There are 1 best solutions below

0
On BEST ANSWER

The authors are not claiming that expression (B) is equal to the logarithm of expression (A), it is not. What they are saying is that, under the given assumptions, an $x$ that is a maximum of $\delta_k$ will also be a maximum of $p_k$ (and vice-versa). To see this, you have to take the $\log$ as suggested : $$\begin{align}\log(p_k(x) ) &=\log\left(\frac{\pi_k\cdot\frac{1}{\sqrt{2\pi}\sigma_k}\exp\big(-\frac{1}{2\sigma_k^2}(x-\mu_k)^2\big)}{\sum_{l=1}^K\pi_l\cdot\frac{1}{\sqrt{2\pi}\sigma_k}\exp\big(-\frac{1}{2\sigma_l^2}(x-\mu_l)^2\big)}\right) \\ &= \log(\pi_k) -\frac{1}{2\sigma^2}(x-\mu_k)^2 +\log\left(\frac{1}{\sqrt{2\pi}\sigma}\right) - \log\left(\sum_{l=1}^K\pi_l\cdot\frac{1}{\sqrt{2\pi}\sigma}\exp\big(-\frac{1}{2\sigma^2}(x-\mu_l)^2\big)\right) \\ &= \log(\pi_k) -\frac{x^2}{2\sigma^2} + x \cdot\frac{\mu_k}{\sigma^2}-\frac{\mu_k^2}{2\sigma^2} -\log\left(\sum_{l=1}^K\pi_l\cdot\frac{1}{\sqrt{2\pi}\sigma}\exp\big(-\frac{1}{2\sigma^2}(x-\mu_l)^2\big)\right) + C \\ &=\underbrace{\log(\pi_k) + x \cdot\frac{\mu_k}{\sigma^2}-\frac{\mu_k^2}{2\sigma^2}}_{\delta_k(x)} + F(x) \end{align} $$ So we see where the expression of $\delta_k$ is coming from.

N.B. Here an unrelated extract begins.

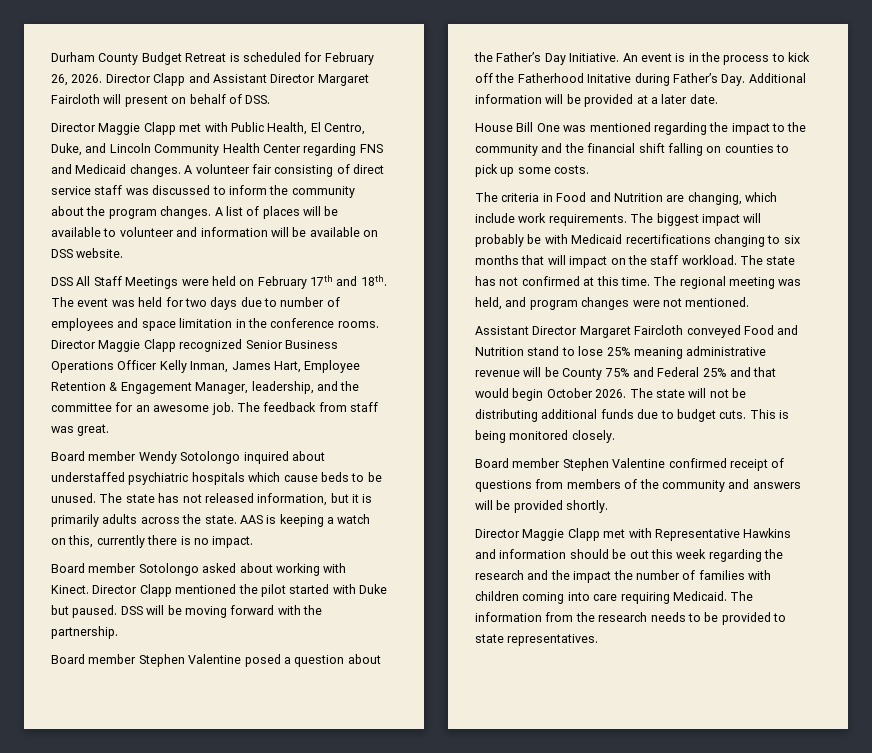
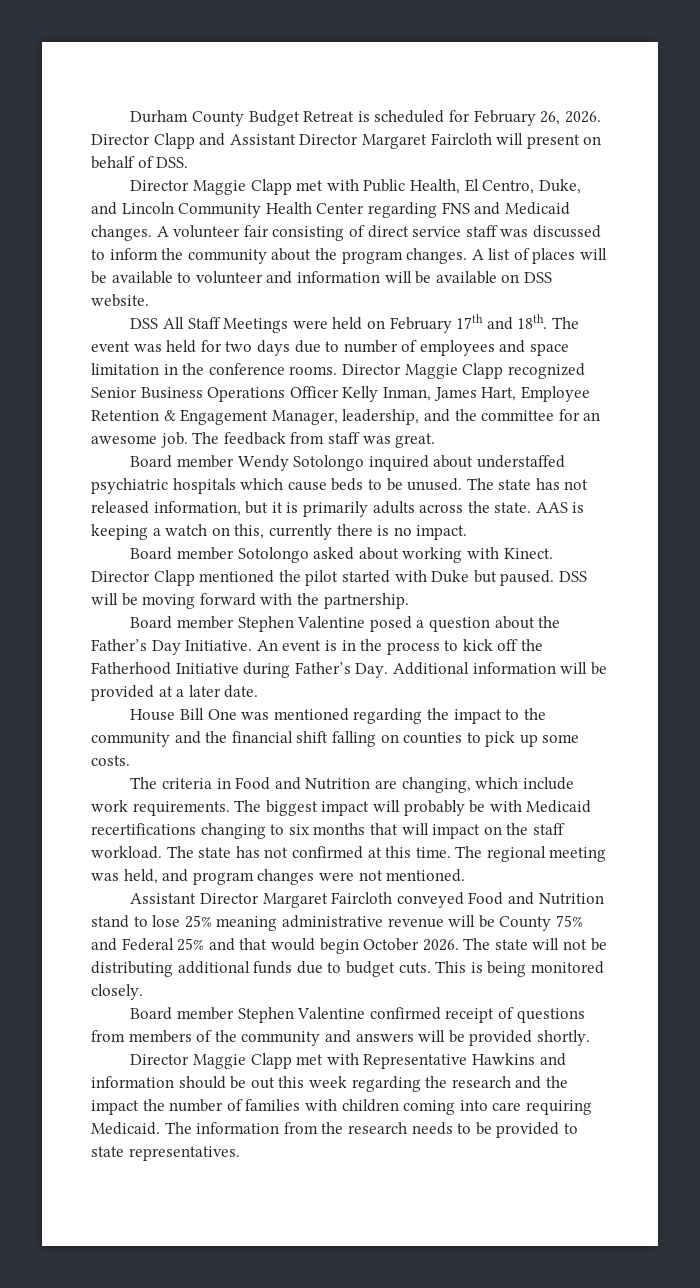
- An event is in the process to kick off the Fatherhood Initative during Father’s Day. Additional information will be provided at a later date.
+ An event is in the process to kick off the Fatherhood Initiative during Father’s Day. Additional information will be provided at a later date.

Now notice that all of the $K$ classes have a normal distribution with the same variance $\sigma^2$, so for any $k \in \{1,\ldots,K\}$, the term $F(x)$ as written above is the same. It is therefore enough to find the $k$ such that $\delta_k(x)$ is maximal to predict the class of $x$.